People always ask what was my favorite book to write. And I always reply, somewhat tongue-in-cheek, the one I just finished. Which stands to reason, considering I've lived, breathed and slept the story for the previous four months to a year, depending.
EDGE OF BLACK, though, was the fastest book I've ever written, clouded by the severe illness and ultimate death of my writing companion, Jade, AKA Thrillercat.
I know I've mentioned it before, but Jade was the reason I got back into writing in the first place. It was her adoption that started me on the path, a strange confluence of events that led to a back surgery and subsequent recovery, and the realization, after reading a John Sandford book, that writing was my calling.
The death of a pet is never easy.
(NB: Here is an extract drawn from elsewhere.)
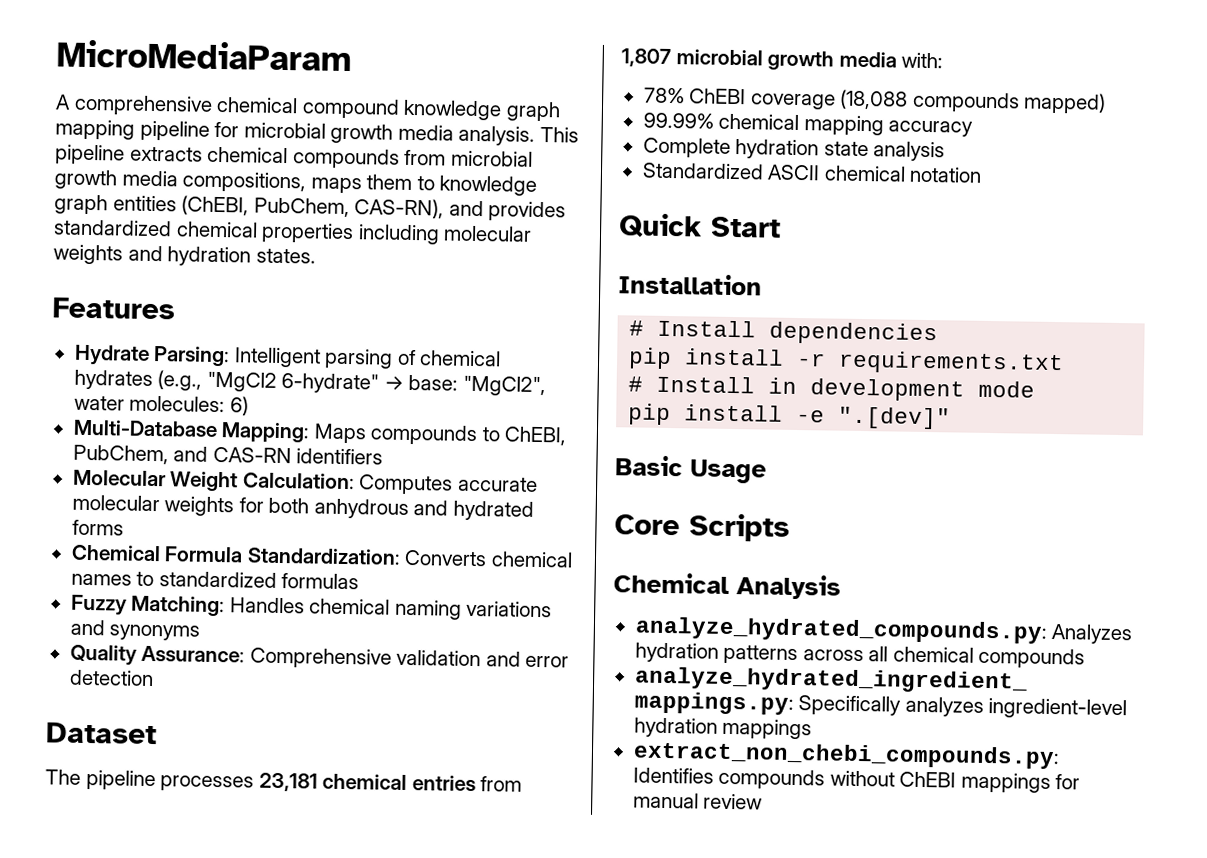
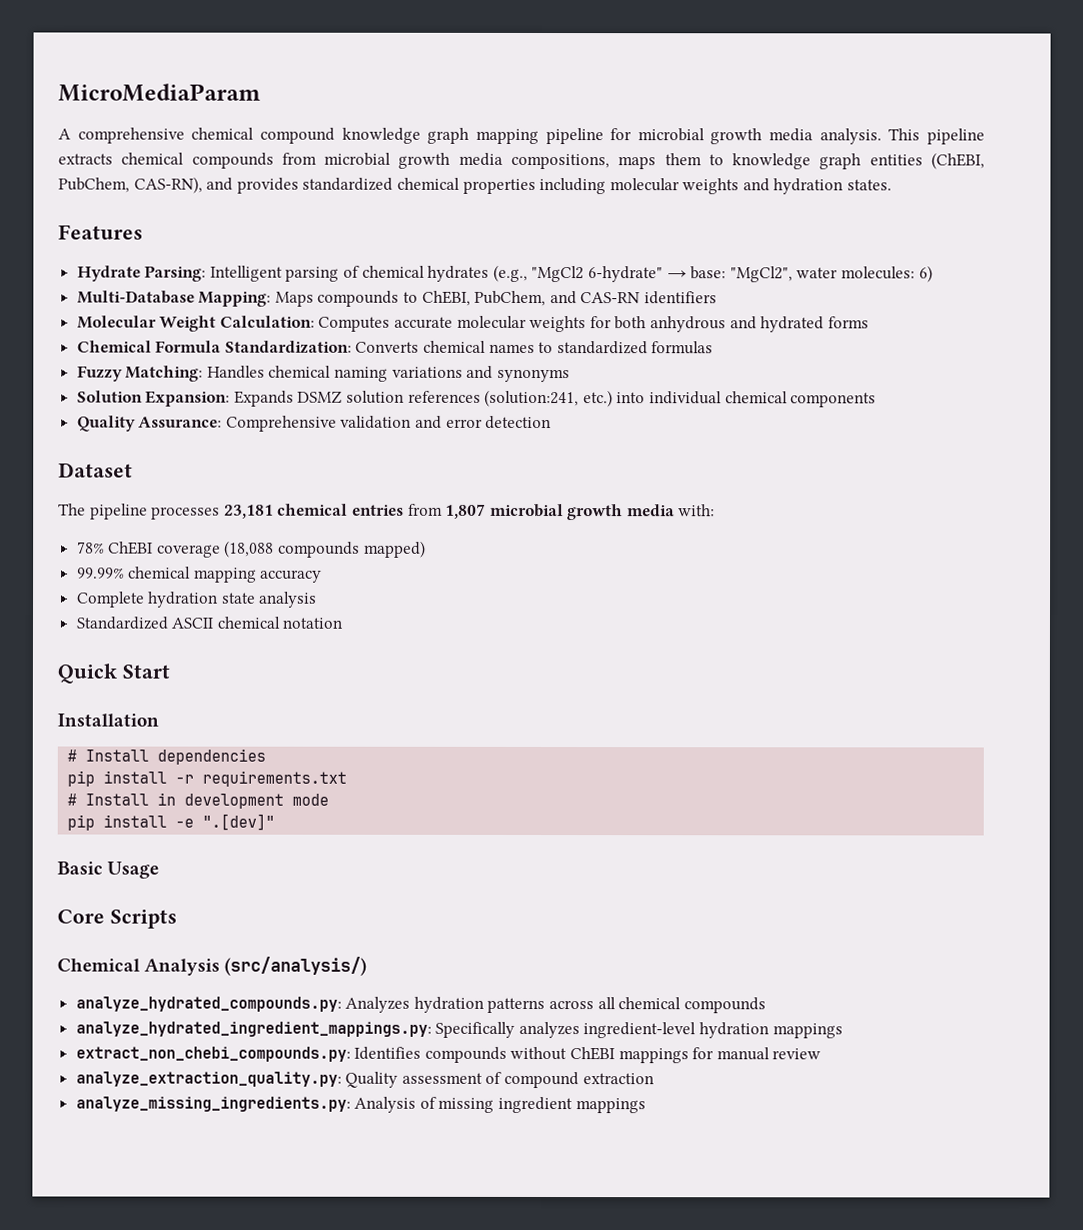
+ Solution Expansion: Expands DSMZ solution references (solution:241, etc.) into individual chemical components
- Chemical Analysis
+ Chemical Analysis (src/analysis/)
+ analyze_extraction_quality.py: Quality assessment of compound extraction
+ analyze_missing_ingredients.py: Analysis of missing ingredient mappings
The death of your muse, that's a whole different story.
We writers are a suspicious lot. We're like baseball players - if something is working, it's best not to mess with it. In many ways, I've always attributed the saving of that small, sickly, stripedy cat with the blessing of the muse. Almost as if with saving her life, she gave me the gift of writing in return.
And when I lost her, I feared I'd lost my ability to write. I dreaded returning to the page. I was stuck in a bad place.
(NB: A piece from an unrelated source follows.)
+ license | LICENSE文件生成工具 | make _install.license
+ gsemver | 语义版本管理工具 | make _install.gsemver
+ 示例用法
And yet... I had a deadline to keep. I couldn't just all stop on my writing. I looked at the book journal I kept during the writing of EDGE OF BLACK - something I do with all my books - and realize the day she died, I was at 50,000 words. Two weeks later I was at 95,000. The book was done. Clean, finished, edited and done.
And had humor. More humor than I've ever written in a book.
Some writers can toss off a book in two weeks - I can't. I labor and tweak and rewrite and edit, and it takes several months to get a book where I want it to be. Not with Edge. I have no idea what possessed me.
Or maybe I do.
I never take gifts for granted, even when they come from ghost cats.
Edge of Black goes on sale tomorrow.